| TO DO |
Locate every line in the material below that has the word "align". Copy each of those lines.

═══ DATASET RECORDS

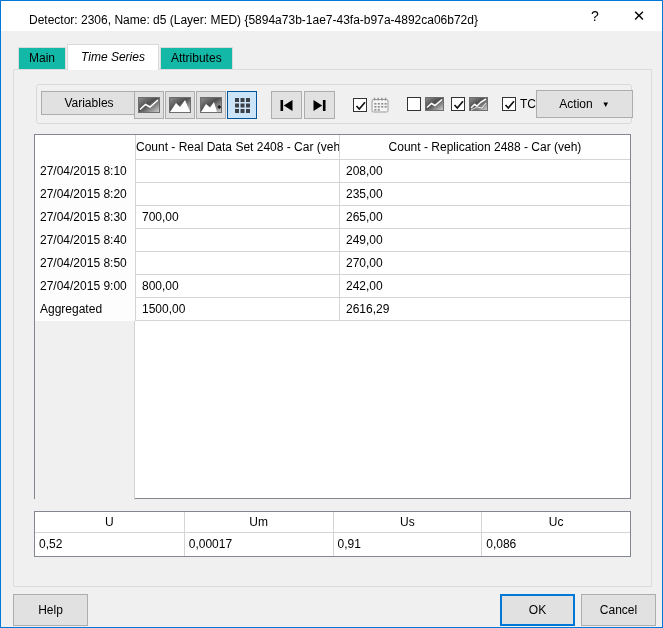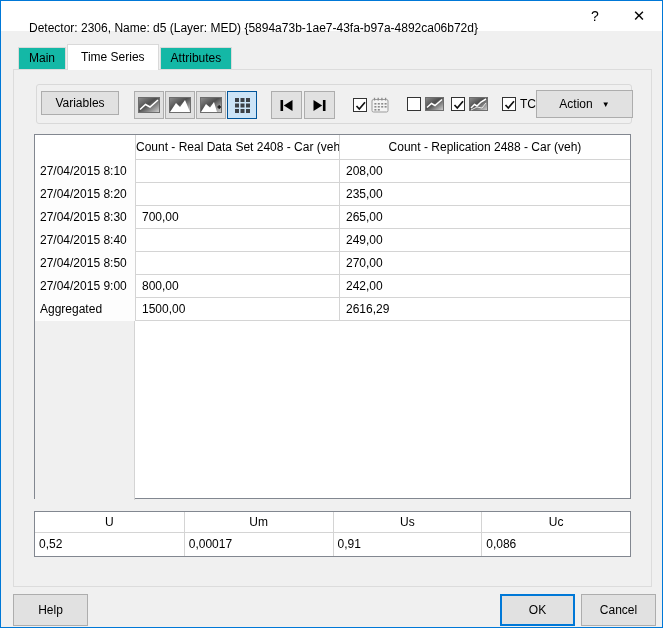--- a/index.html
+++ b/index.html
@@ -11,7 +11,7 @@
   }
   
   #titlebar{ position:absolute; left:0; top:0; right:0; height:30px; background:#fff; }
-  #title-text{ position:absolute; left:28px; top:12px; line-height:30px; font-size:12px; white-space:nowrap; }
+  #title-text{ position:absolute; left:28px; top:4px; line-height:30px; font-size:12px; white-space:nowrap; }
   .cap-btn{ position:absolute; top:0; width:38px; height:30px; text-align:center; line-height:30px; font-size:14px; color:#000; }
   #help-btn{ right:48px; }
   #close-btn{ right:4px; font-size:15px; }

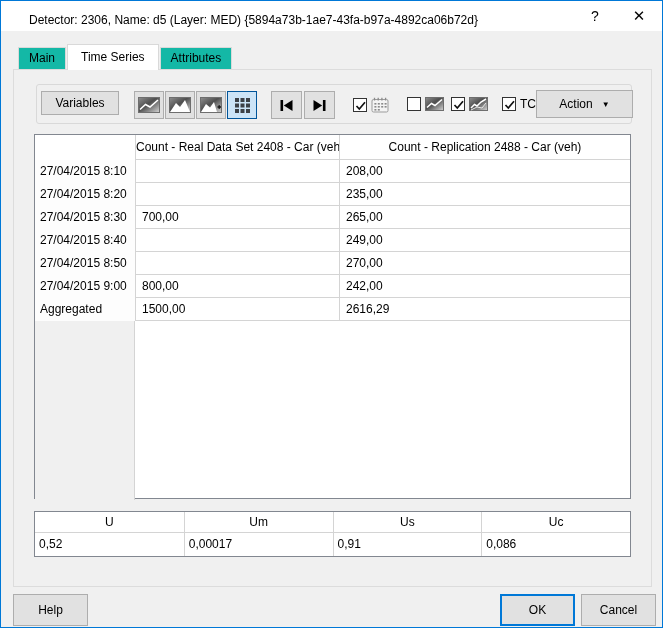--- a/index.html
+++ b/index.html
@@ -18,7 +18,7 @@
   
   #tabbar{ position:absolute; left:17px; top:43px; display:flex; align-items:flex-end; z-index:3; height:26px; }
   .tab{ height:22px; line-height:21px; padding:0 10px; background:#14b8a6; border:1px solid #d9d9d9; border-bottom:none; margin-bottom:1px; margin-right:1px; }
-  .tab.active{ height:26px; line-height:25px; background:#fff; padding:0 13px; margin-bottom:0; border-color:#d9d9d9; }
+  .tab.active{ height:26px; line-height:25px; background:#fff; padding:0 13px; margin-bottom:0; border-color:#d9d9d9;font-style:italic; }
   #pane{ position:absolute; left:12px; top:68px; width:639px; height:518px; border:1px solid #dcdcdc; background:#f0f0f0; z-index:1; }
   
   #toolbar-frame{ position:absolute; left:35px; top:83px; width:596px; height:40px; border:1px solid #d9d9d9; border-radius:3px; z-index:2; }

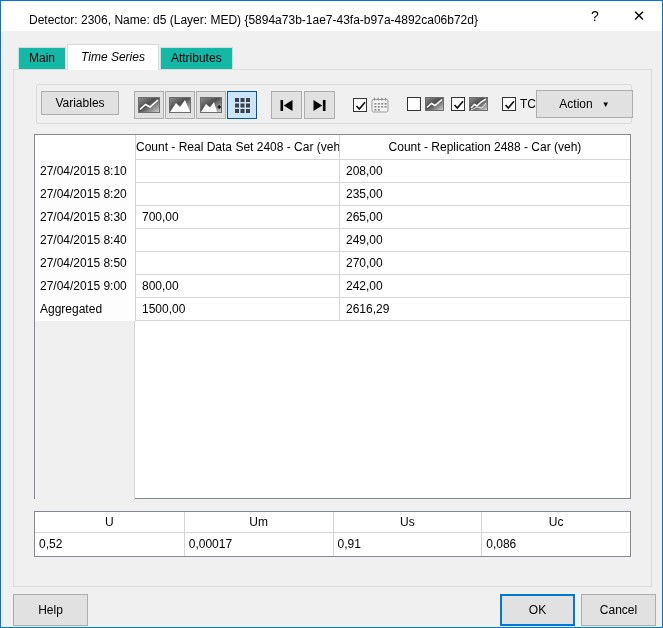--- a/index.html
+++ b/index.html
@@ -27,7 +27,7 @@
     text-align:center; font-size:12px; z-index:4;
     display:flex; align-items:center; justify-content:center;
   }
-  #variables-btn{ left:40px; top:90px; width:78px; height:24px; }
+  #variables-btn{ left:40px; top:90px; width:96px; height:24px; }
   .tool-btn{ width:30px; height:28px; top:90px; }
   #tool-line{ left:133px; } #tool-area{ left:164px; } #tool-area-add{ left:195px; } #tool-grid{ left:226px; }
   .tool-btn.selected{ background:#cce4f7; border:1px solid #005499; }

══════

| RESULT FOR THIS EXERCISE |
   .cap-btn{ position:absolute; top:0; width:38px; height:30px; text-align:center; line-height:30px; font-size:14px; color:#000; }
   #tabbar{ position:absolute; left:17px; top:43px; display:flex; align-items:flex-end; z-index:3; height:26px; }
     text-align:center; font-size:12px; z-index:4;
     display:flex; align-items:center; justify-content:center;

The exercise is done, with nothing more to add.